(Given data)

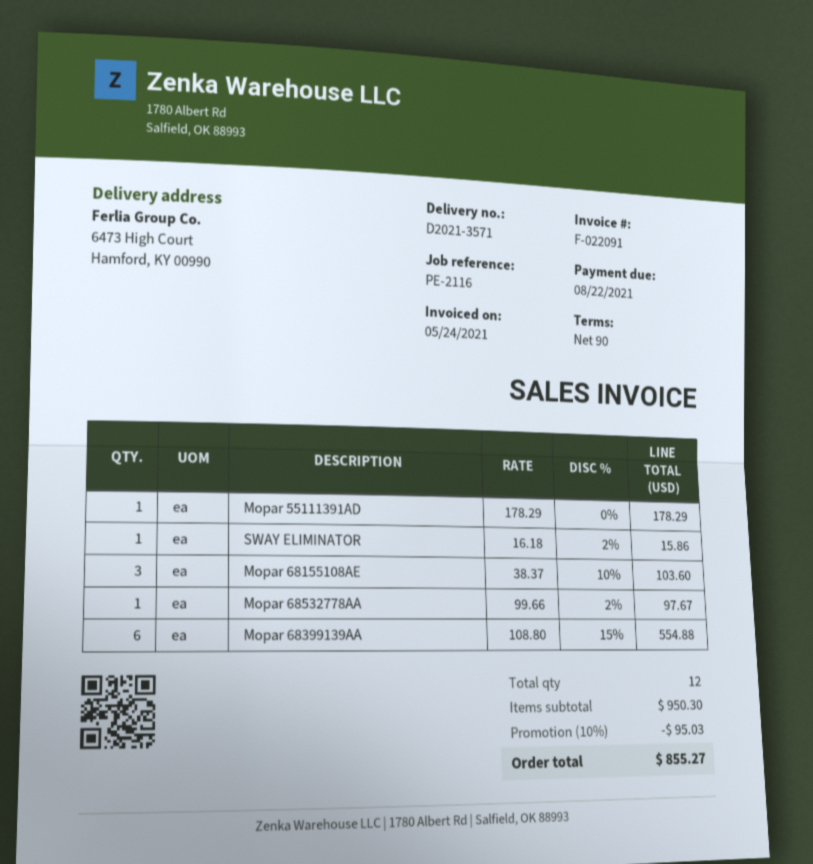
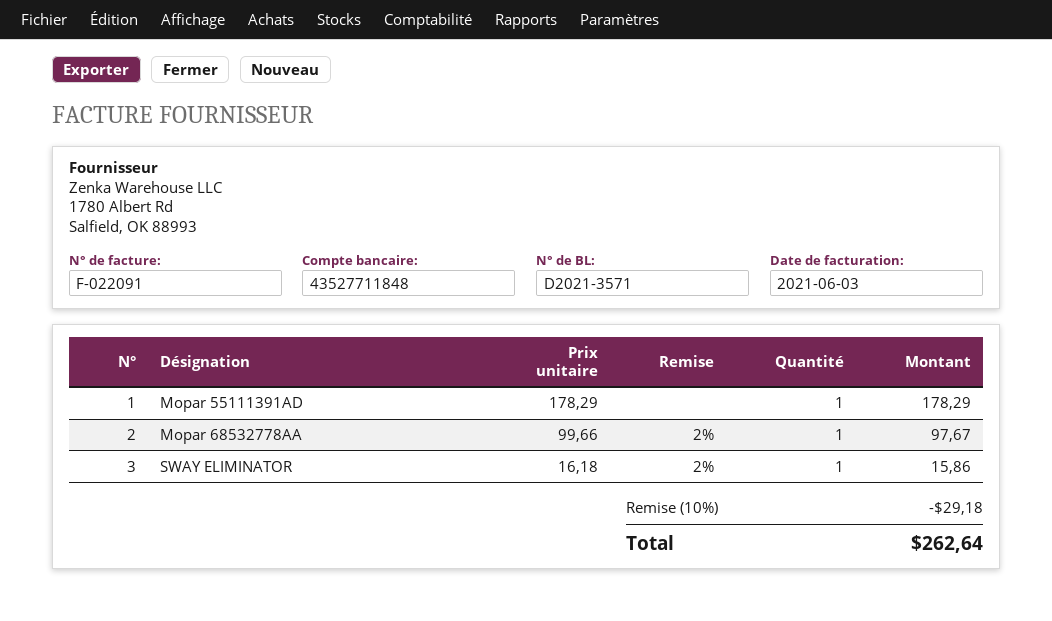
invoice date: 2021-05-24 -> 2021-06-03
Mopar 68155108AE: 3 x 38.37 - 10% = 103.60 -> none
Mopar 68399139AA: 6 x 108.80 - 15% = 554.88 -> none
discount: 10% = 95.03 -> 10% = 29.18
total: 855.27 -> 262.64

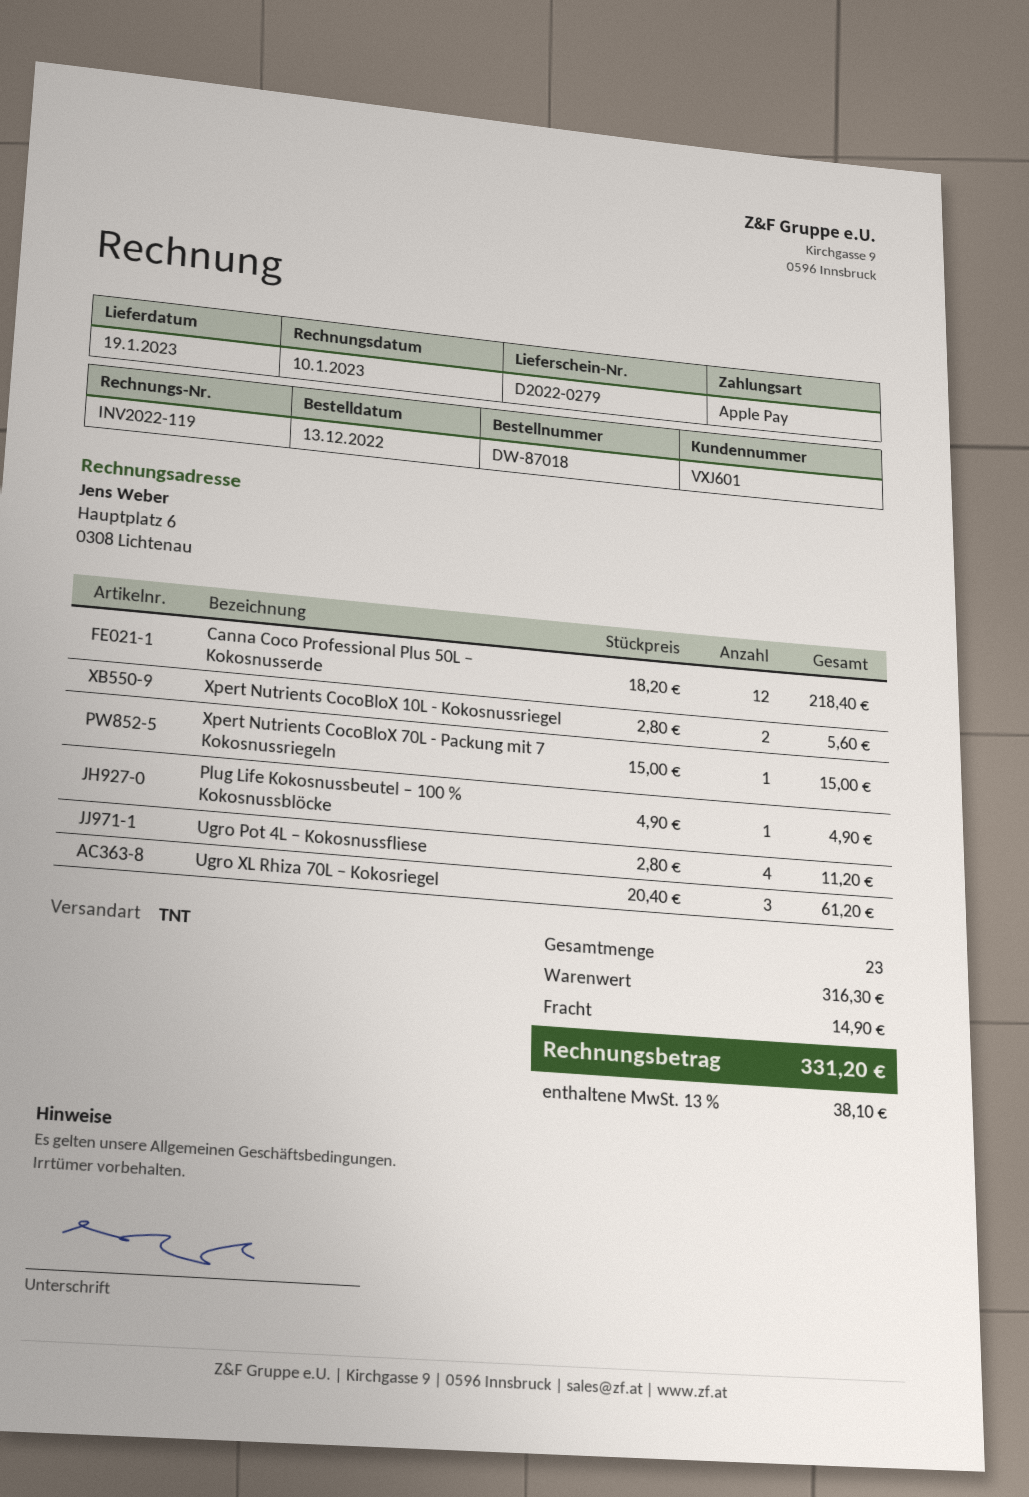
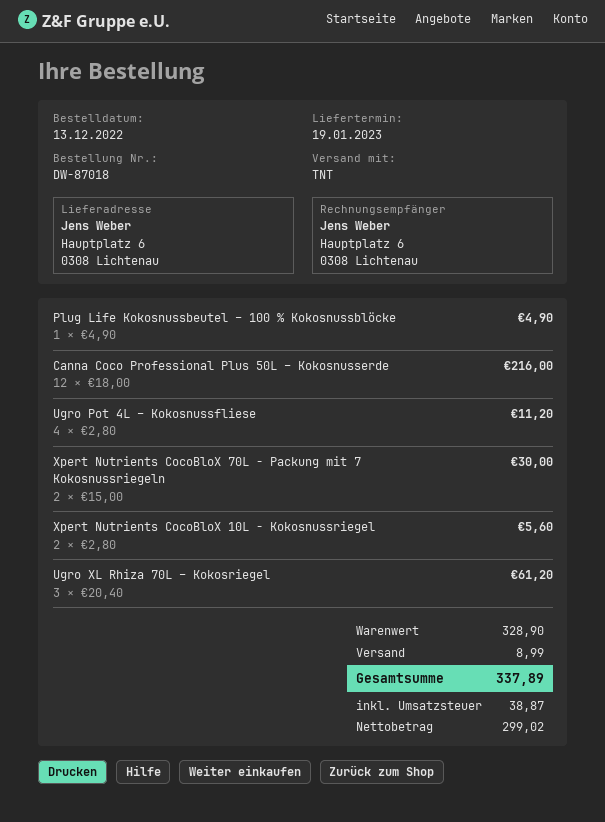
Canna Coco Professional Plus 50L – Kokosnusserde: 12 x 18.20 = 218.40 -> 12 x 18.00 = 216.00
Xpert Nutrients CocoBloX 70L - Packung mit 7 Kokosnussriegeln: 1 x 15.00 = 15.00 -> 2 x 15.00 = 30.00
subtotal: 316.30 -> 328.90
shipping: 14.90 -> 8.99
tax: 38.10 -> 38.87
total: 331.20 -> 337.89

(End Given data)

- _Activity_:
Repeat each line above exactly. The pictures stay out.

- _Task response_:
invoice date: 2021-05-24 -> 2021-06-03
Mopar 68155108AE: 3 x 38.37 - 10% = 103.60 -> none
Mopar 68399139AA: 6 x 108.80 - 15% = 554.88 -> none
discount: 10% = 95.03 -> 10% = 29.18
total: 855.27 -> 262.64

Canna Coco Professional Plus 50L – Kokosnusserde: 12 x 18.20 = 218.40 -> 12 x 18.00 = 216.00
Xpert Nutrients CocoBloX 70L - Packung mit 7 Kokosnussriegeln: 1 x 15.00 = 15.00 -> 2 x 15.00 = 30.00
subtotal: 316.30 -> 328.90
shipping: 14.90 -> 8.99
tax: 38.10 -> 38.87
total: 331.20 -> 337.89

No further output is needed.